Story of a Hijra Transwoman and an Entrepreneur


Excerpt from “
From Isolation to Liberation by Govind K. Bansal & Shibu John, Indian Journal of Gender Studies

I am Abhina, preferred pronouns: her, she; born as Abhijeet in 1977 to a Maharashtrian family in Mumbai, then Bombay. Well, this was the year of my biological birth; in reality, I was reborn at the age of 22 when I discovered myself. Unfortunately to have lost my father at the tender age of 3 years, I was basically a single child. My mother raised me all by herself. She used to have a white-collar job at that time, and we resided in a service quarter in the City of Dreams, amchi Mumbai. As a girl born in the body of a boy, my childhood seldom had any happy moments, and of course, in early adolescence and adulthood, the challenges kept becoming bigger and bigger.

My childhood was blessed with the gift of rhythm, with my mother being a classical dancer and my father being an instrument player. As the 7-year-old Abhijeet, I used to harbour dreams of being an artist—a dancer. Unknowingly, my mother had been my dancing coach. I got used to coming home to her doing dance performances and, hiding from her eye, I used to copy her exactly, like Eklavya learnt archery. I also used to cross-dress. However, being born biologically as a male, me being the Madhuri Dixit of my locality, was a thought my mother could never fathom and, hence, condemned.

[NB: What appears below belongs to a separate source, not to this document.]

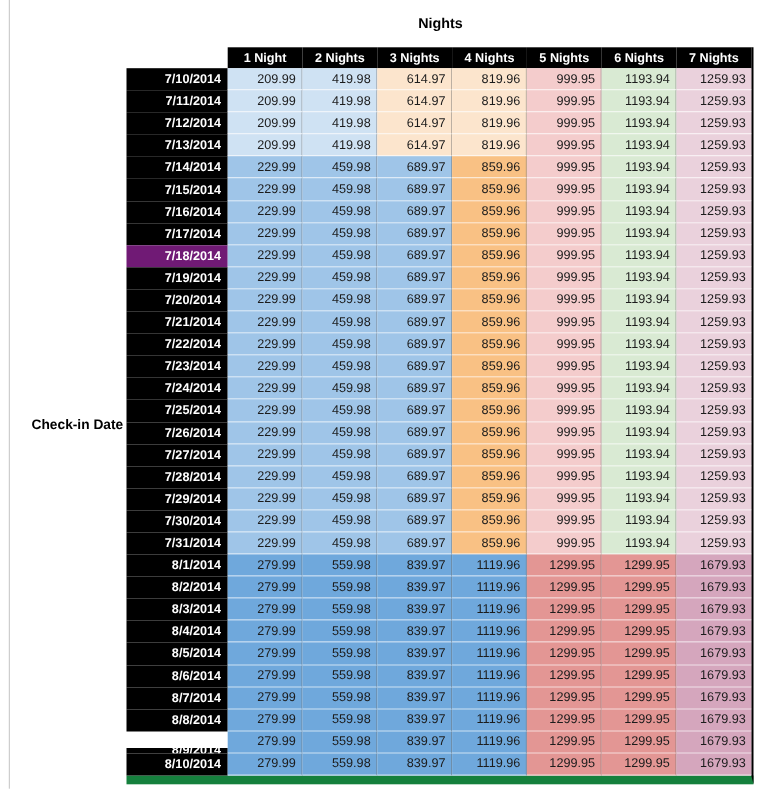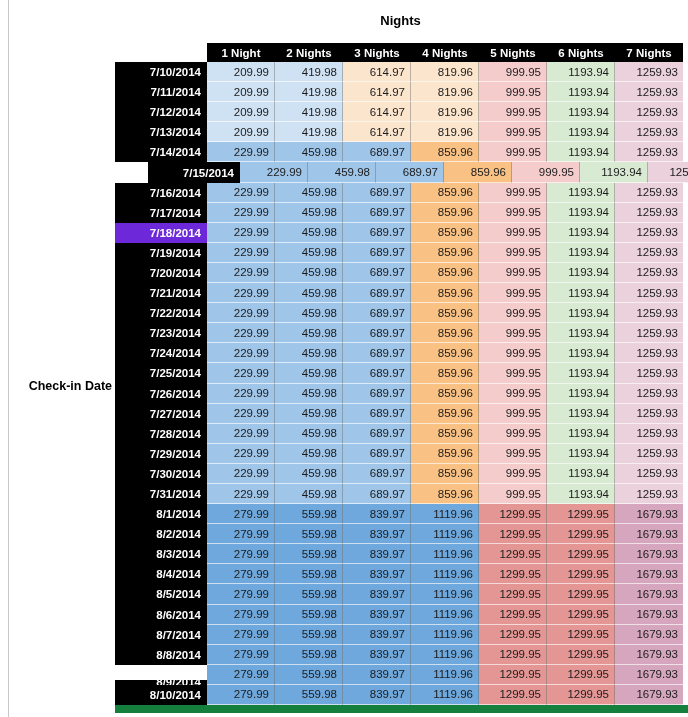"7/15/2014" div.datecell { margin-left: 33px -> none }
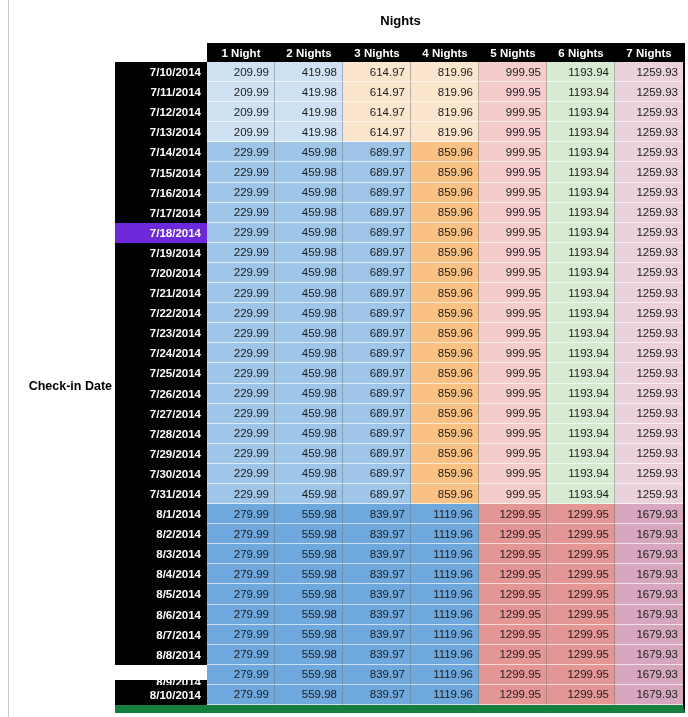"7/18/2014" div.datecell { background: #6d28d9 -> #701a75 }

There was an instance one day when my mother ‘caught’ me cross-dressed with make-up on, dancing in front of everyone; she was aghast. She was troubled—seeing something out of the ordinary—and her response was to punish me. Through her tears—which my young, innocent mind could never understand the reason for—she told me to swear to God 1,000 times that I would never cross-dress or dance again. ‘Bhagwan ke samne baith ja, hazar baar likh ki, kabhi aisa nahi karega (swear to God thousand times that you will not repeat this)’. But who would tell her that it was God who had made me this way? Her agony made me realize that I had hurt my mother deeply by being something/someone that I should not be. This was the only thing I knew that mattered. The desire not to cause her any pain was extreme, and I have always been subconsciously aware of it.

For a child with a single mother, with almost no freedom to express himself, school is the one place he can find some solace, perhaps in academics or in friends. At home, I had to shackle my unrealized true identity, with my mother failing to recognize or just not acknowledging the early signs of variance or gender dysphoria in me. And then, the school became the ‘ground zero’ for discrimination against me. I was enrolled in Maharashtrian Brahmin School and generally used to sit with girls. There were clear demarcations between boys sitting with boys and girls sitting with girls, so my being friends with girls was bothersome for the boys and became a reason for constant ridicule. As we started edging towards puberty, the girls in my class started blooming with apparent signs of it. As their bodies changed more and more, the feelings of insecurity and unfamiliarity grappled me since I was not ‘developing’ in the same way. My young self wanted to be a pretty girl, too. I wanted people to appreciate me, too. I always kept seeking love, some form of validation, anything, but it was not there.

Around the age of 11–12 years, people, especially my neighbourhood, started realizing the change. My deviation from the norm became very apparent to them. They manipulated and forced my mother into thinking that ‘because this person does not have a father, that’s why he is like that’. For the sake of introducing a father figure in my life, my mother remarried. However, the second marriage did not last for long as that person was already married and had two children—a whole other family. This effort to fill the void left by my father’s untimely demise, rather than bringing us and especially me comfort, was traumatizing for our family, albeit, the whole remarriage fiasco had a ‘silver lining,’ developing my bond with my mother more strongly than it ever was.